Dalam diskusi online yang menghadirkan motivator Didi Kusmayadi sebagai narasumber dan bertindak sebagai moderator anggota IKPI Tika. Sekadar informasi, acara ini diikuti lebih dari 500 peserta yang seluruhnya merupakan anggota IKPI dari berbagai daerah di Indonesia.
Dalam kegiatan itu, Didi menyampaikan bahwa kondisi gugup saat berbicara dihadapan orang banyak merupakan sesuatu yang wajar dan itu pasti dialami semua orang, termasuk dirinya. Karenanya, penguasaan materi dan percaya diri sangat penting dimiliki untuk mengatasi kondisi-kondisi seperti itu.
“Saya-pun sering mengalami permasalahan ini, apalagi apalagi kita berpikiran bahwa orang-orang yang ada di hadapan kita memiliki kapasitas keilmuan yang sebenarnya lebih tinggi. Nah kondisi ini yang membuat seseorang akan mengalami kegugupan dan ini sesuatu yang wajar,” ujar Didi kepada peserta.
Didi menerangkan, ada beberapa tujuan yang disasar ketika seseorang melakukan public speaking, seperti mengajak/membujuk orang lain, memberikan informasi, menghibur, mendidik, memotivasi, dan mengubah pemikiran seseorang.
Jadi secara luas, public speaking ini digunakan seseorang berdasarkan tujuannya. Karena, setiap tujuan pasti akan berbeda cara penyampaiannya dan pasti berbeda juga pesertanya.

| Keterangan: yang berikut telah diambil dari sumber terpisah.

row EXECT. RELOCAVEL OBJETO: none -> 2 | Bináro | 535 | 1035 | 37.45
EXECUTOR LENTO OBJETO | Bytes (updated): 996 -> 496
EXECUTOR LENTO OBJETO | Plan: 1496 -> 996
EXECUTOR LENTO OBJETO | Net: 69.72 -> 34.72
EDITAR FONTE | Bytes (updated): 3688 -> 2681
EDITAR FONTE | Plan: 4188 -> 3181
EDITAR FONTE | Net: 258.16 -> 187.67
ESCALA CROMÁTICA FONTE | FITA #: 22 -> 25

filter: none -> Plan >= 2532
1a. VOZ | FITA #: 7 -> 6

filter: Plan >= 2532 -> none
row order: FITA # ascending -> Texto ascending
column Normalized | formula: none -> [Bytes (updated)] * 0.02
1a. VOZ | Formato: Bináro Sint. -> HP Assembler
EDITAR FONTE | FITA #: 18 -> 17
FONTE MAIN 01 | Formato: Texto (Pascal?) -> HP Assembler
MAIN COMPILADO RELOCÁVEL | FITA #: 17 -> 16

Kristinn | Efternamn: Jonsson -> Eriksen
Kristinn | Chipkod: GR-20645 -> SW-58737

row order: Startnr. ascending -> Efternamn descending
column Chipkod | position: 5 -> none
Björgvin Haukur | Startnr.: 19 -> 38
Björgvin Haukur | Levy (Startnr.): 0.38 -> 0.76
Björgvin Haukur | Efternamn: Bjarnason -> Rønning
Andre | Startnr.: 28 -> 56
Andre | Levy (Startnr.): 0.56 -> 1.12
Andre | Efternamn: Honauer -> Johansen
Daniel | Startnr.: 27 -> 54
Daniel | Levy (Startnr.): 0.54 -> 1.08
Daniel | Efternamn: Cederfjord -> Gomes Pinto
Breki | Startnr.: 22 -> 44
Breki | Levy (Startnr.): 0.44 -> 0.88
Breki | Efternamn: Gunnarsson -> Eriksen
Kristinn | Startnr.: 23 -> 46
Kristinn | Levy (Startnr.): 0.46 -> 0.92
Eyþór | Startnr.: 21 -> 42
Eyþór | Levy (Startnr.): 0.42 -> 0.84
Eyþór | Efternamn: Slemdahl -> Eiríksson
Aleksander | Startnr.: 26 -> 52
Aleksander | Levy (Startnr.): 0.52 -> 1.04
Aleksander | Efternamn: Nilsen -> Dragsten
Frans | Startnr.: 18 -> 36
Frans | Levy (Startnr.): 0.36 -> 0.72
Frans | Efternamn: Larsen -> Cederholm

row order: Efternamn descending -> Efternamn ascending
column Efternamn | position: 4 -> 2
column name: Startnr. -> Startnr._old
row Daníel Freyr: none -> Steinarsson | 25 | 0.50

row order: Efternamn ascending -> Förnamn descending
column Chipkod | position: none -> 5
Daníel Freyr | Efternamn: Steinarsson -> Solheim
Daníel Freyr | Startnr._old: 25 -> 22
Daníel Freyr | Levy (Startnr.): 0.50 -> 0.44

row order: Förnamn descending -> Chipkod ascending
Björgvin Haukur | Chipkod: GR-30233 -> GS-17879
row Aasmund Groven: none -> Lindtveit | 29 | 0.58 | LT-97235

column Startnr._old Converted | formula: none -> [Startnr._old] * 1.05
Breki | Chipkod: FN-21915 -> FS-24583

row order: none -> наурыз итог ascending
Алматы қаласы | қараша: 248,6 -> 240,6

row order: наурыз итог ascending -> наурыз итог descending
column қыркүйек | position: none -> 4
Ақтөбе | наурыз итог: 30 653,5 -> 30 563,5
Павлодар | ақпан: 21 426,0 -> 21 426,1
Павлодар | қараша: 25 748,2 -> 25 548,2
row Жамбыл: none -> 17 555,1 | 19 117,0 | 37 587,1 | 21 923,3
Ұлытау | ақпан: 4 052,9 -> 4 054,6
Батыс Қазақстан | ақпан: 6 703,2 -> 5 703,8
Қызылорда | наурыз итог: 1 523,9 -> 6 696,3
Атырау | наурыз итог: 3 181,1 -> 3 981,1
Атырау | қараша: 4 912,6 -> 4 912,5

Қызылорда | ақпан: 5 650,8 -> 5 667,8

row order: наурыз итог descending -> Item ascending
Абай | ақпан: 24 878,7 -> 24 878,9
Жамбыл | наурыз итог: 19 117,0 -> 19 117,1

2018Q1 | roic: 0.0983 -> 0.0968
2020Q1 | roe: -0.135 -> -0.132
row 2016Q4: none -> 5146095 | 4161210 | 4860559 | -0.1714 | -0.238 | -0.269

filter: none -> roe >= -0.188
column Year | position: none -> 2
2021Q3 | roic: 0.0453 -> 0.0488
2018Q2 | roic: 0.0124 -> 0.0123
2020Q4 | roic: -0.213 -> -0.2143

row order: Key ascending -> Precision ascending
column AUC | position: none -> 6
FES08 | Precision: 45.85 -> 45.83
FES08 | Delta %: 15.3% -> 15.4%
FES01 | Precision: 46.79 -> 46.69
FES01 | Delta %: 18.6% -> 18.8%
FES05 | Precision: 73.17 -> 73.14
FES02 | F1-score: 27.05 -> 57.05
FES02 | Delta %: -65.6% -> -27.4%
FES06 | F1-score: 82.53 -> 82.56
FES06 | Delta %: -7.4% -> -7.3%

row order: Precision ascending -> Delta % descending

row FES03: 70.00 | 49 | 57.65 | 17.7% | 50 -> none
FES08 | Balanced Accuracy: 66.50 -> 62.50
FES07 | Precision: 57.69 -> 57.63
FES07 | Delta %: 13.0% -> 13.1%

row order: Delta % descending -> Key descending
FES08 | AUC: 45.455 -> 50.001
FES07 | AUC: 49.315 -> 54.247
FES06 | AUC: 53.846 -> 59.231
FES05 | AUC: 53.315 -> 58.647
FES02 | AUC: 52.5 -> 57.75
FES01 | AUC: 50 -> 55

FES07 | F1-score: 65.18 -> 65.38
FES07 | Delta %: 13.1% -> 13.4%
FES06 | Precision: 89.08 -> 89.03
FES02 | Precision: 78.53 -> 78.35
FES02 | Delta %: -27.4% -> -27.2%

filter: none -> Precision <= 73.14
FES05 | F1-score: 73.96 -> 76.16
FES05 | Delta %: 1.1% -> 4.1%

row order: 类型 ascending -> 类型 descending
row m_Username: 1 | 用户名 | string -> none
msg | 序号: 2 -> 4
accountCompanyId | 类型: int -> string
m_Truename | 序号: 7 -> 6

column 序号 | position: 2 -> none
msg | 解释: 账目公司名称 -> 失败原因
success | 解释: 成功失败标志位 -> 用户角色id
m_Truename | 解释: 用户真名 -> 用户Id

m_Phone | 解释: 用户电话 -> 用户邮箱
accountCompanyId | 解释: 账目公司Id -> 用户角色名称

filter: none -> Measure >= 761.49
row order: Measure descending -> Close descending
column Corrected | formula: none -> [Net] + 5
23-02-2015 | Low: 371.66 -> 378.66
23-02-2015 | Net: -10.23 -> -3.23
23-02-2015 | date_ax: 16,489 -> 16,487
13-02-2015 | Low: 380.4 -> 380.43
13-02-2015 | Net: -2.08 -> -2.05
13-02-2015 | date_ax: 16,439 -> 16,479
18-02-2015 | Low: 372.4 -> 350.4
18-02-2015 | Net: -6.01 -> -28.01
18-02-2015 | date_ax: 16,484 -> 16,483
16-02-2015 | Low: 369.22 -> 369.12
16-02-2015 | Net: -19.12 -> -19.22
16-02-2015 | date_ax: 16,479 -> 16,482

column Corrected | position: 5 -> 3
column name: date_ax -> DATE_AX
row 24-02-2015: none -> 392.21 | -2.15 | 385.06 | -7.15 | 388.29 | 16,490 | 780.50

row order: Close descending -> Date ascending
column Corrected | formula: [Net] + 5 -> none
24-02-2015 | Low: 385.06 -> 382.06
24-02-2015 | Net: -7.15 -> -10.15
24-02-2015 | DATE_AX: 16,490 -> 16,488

“Mungkin kalau di IKPI penggunaan public speaking untuk mendidik, atau meyakinkan klien bahwa apa yang disampaikannya merupakan solusi terbaik dalam menyelesaikan permasalahan perpajakannya,” kata Didi.
Memahami Audiens
Didi menegaskan, ada beberapa hal yang harus dipahami oleh pembicara mengenai keinginan audiens, seperti harus lebih cepat berpikir daripada mendengarkan, memiliki jangkauan perhatian yang tidak luas, ingin segera mendapatkan intisari/kesimpulan dari pembicaraan, mudah terdistraksi, mereka hadir dengan segudang harapan,dan mereka hanya ingin mendengar dan melihat pada saat itu.
Jadi kata dia, audiens tidak akan perduli seberapa hebat pembicara yang ada dihapannya, melainkan mereka hanya mau apa yang mereka inginkan bisa didapat dalam acara di mana saat itu anda sebagai pembicaranya. “Jadi jika mereka mendapatkan sesuatu dari materi yang disampaikan, maka bisa dipastikan mereka akan menyukai anda,” kata Didi.
Lebih lanjut dia mengungkapkan, sebagai pembicara/narasumber dalam suatu acara, hendaknya sangat penting membangun hubungan keselarasan dengan audiens. Artinya, ketika keselarasan itu bisa terbangun maka interaksi antara narasumber dengan audiens akan terjalin dengan baik dan acara itu juga menjadi hidup.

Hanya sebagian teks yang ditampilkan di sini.